Americans elected Donald Trump, who insisted climate change was a hoax – so it’s no surprise that since taking office he’s been all-in for the fossil fuel industry. There’s no sense despairing; the energy is better spent fighting to remove him from office.

Canada on the other hand, elected a government that believes the climate
crisis is real and dangerous – and with good reason, since the nation’s Arctic territories give it a front-row seat to the fastest warming on Earth. Yet the country’s leaders seem likely in the next few weeks to approve a vast new tar sands mine which will pour carbon into the atmosphere through the 2060s. They know – yet they can’t bring themselves to act on the knowledge. Now that is cause for despair.

The Teck mine would be the biggest tar sands mine yet: 113 square miles of petroleum mining, located just 16 miles from the border of Wood Buffalo national park. A federal panel approved the mine despite conceding that it would likely be harmful to the environment and to the land culture of Indigenous people. These giant tar sands mines (easily visible on Google Earth) are already among the biggest scars humans have ever carved on the planet’s surface. But Canadian authorities ruled that the mine was nonetheless in the “public interest”.

Here’s how Justin Trudeau, recently re-elected as Canada’s prime minister, put it in a speech to cheering Texas oilmen a couple of years ago: “No country would find 173 billion barrels of oil in the ground and leave them there.” That is to say, Canada, which is 0.5% of the planet’s population, plans to use up nearly a third of the planet’s remaining carbon budget. Ottawa hides all this behind a series of pledges about “net-zero emissions by 2050” and so on, but they are empty promises. In the here-and-now they can’t rein themselves in. There’s oil in the ground and it must come out.

This is painfully hard to watch because it comes as the planet has supposedly reached a turning point. A series of remarkable young people (including Canadians such as Autumn Peltier) have captured the imagination of people around the world; scientists have issued ever sterner warnings; and the images of climate destruction show up in every newspaper. Canadians can see the Australian blazes on television; they should bring back memories of the devastating forest fires that forced the evacuation of Fort McMurray, in the heart of the tar sands complex, less than four years ago.

The only rational response would be to immediately stop the expansion of new fossil fuel projects. It’s true that we can’t get off oil and gas immediately; for the moment, oil wells continue to pump. But the Teck Frontier proposal is predicated on the idea that we’ll still need vast quantities of oil in 2066, when Greta Thunberg is about to hit retirement age. If an alcoholic assured you he was taking his condition very seriously, but also laying in a 40-year store of bourbon, you’d be entitled to doubt his sincerity, or at least to note his confusion. Oil has addled the Canadian ability to do basic math: more does not equal less, and 2066 is not any time soon. An emergency means you act now.
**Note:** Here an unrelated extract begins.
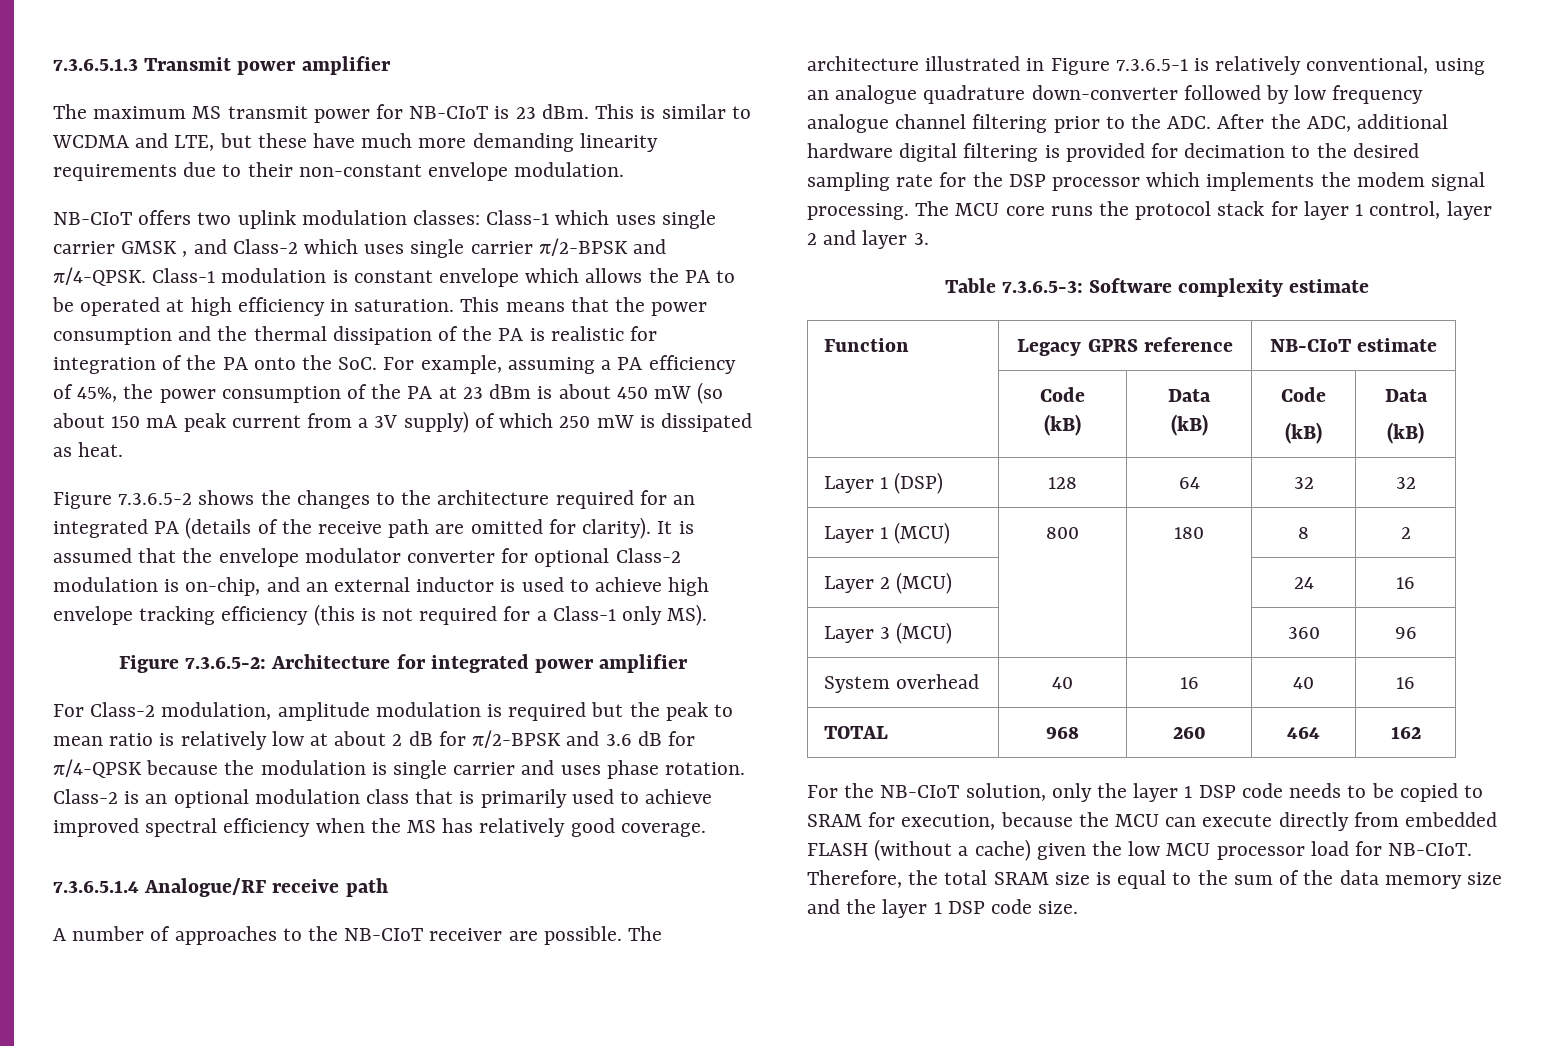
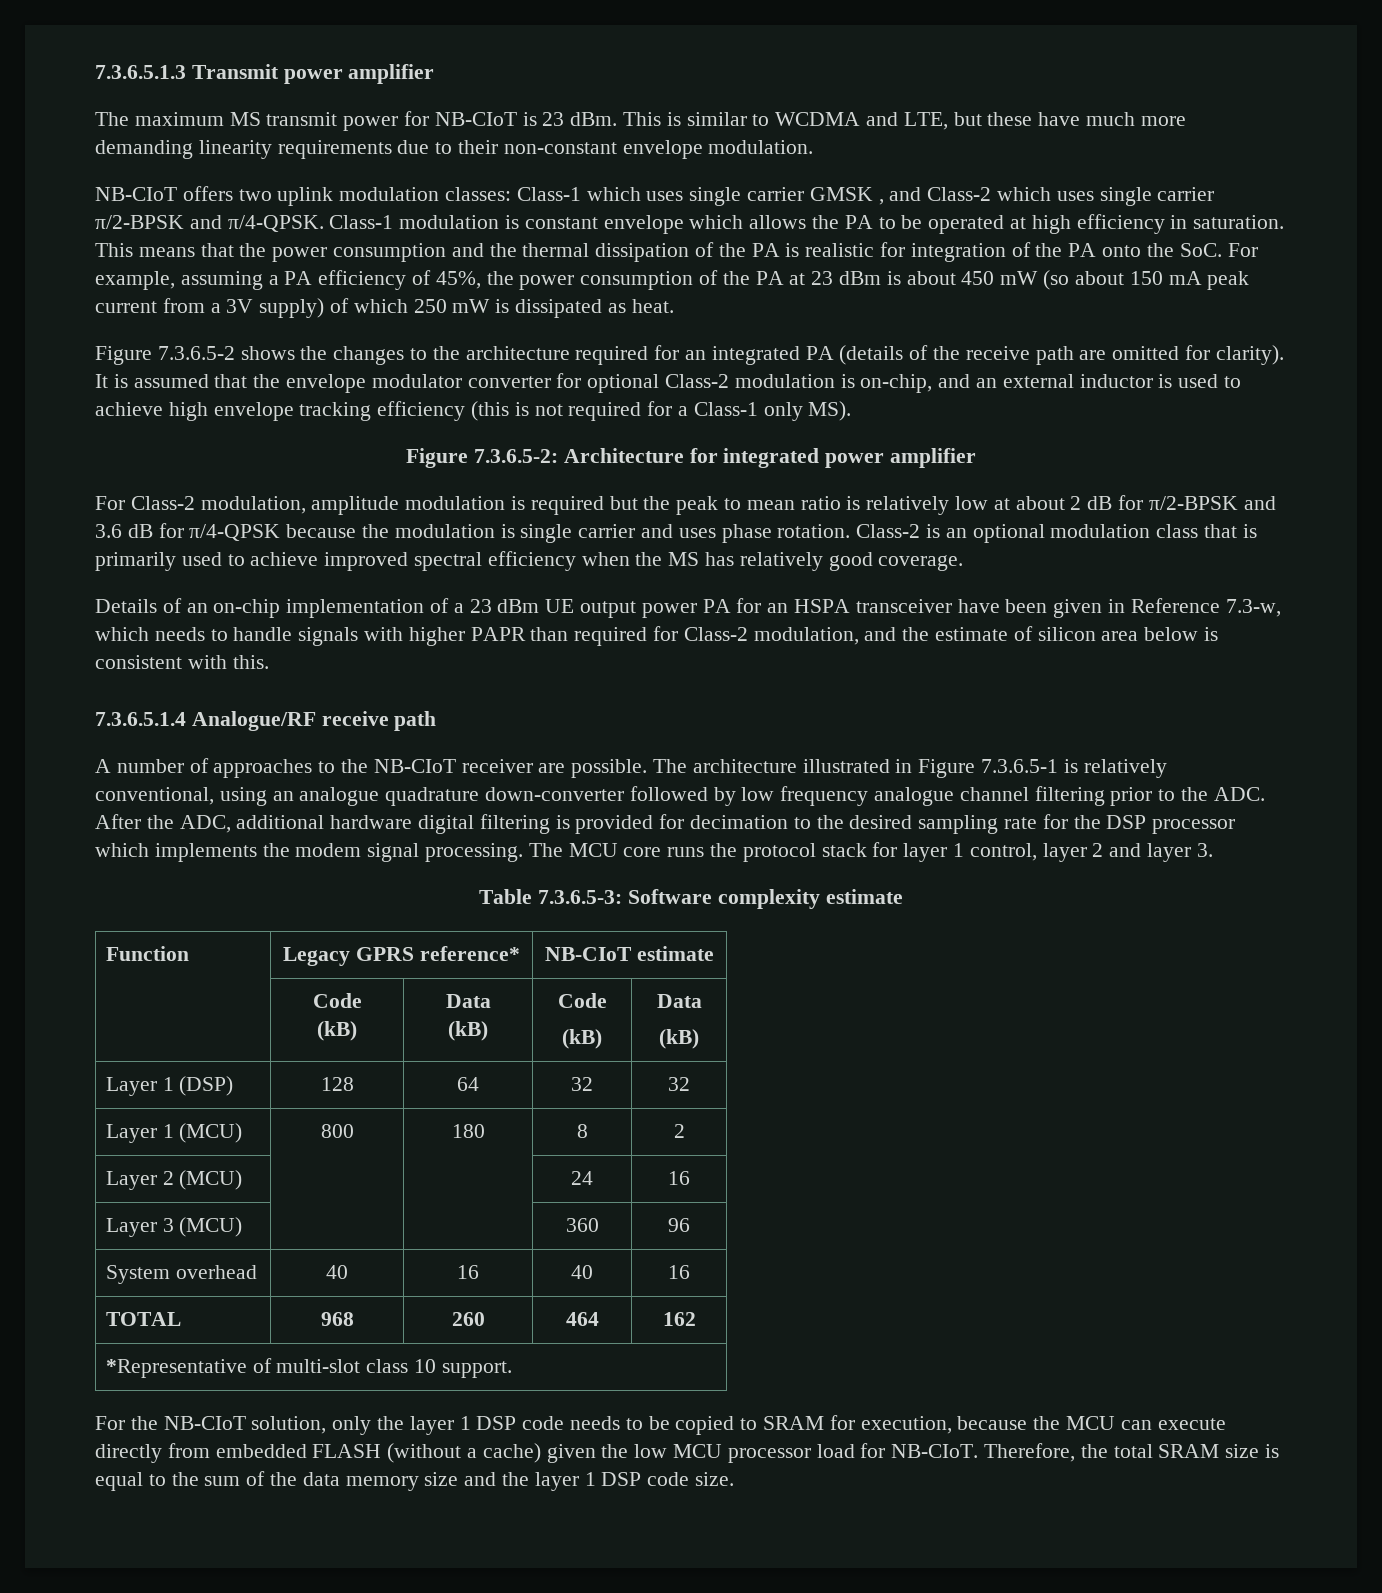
+ Details of an on-chip implementation of a 23 dBm UE output power PA for an HSPA transceiver have been given in Reference 7.3-w, which needs to handle signals with higher PAPR than required for Class-2 modulation, and the estimate of silicon area below is consistent with this.
- Function | Legacy GPRS reference | NB-CIoT estimate
+ Function | Legacy GPRS reference* | NB-CIoT estimate
+ *Representative of multi-slot class 10 support.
In fairness, Canada has company here. For every territory making a sincere effort to kick fossil fuels (California, Scotland) there are other capitals just as paralyzed as Ottawa. Australia’s fires creep ever closer to the seat of government in Canberra, yet the prime minister, Scott Morrison, can’t seem to imagine any future for his nation other than mining more coal. Australia and Canada are both rich nations, their people highly educated, but they seem unable to control the zombie momentum of fossil fuels.

There’s obviously something hideous about watching the Trumps and the Putins of the world gleefully shred our future. But it’s disturbing in a different way to watch leaders pretend to care – a kind of gaslighting that can reduce you to numb nihilism. Trudeau, for all his charms, doesn’t get to have it both ways: if you can’t bring yourself to stop a brand-new tar sands mine then you’re not a climate leader.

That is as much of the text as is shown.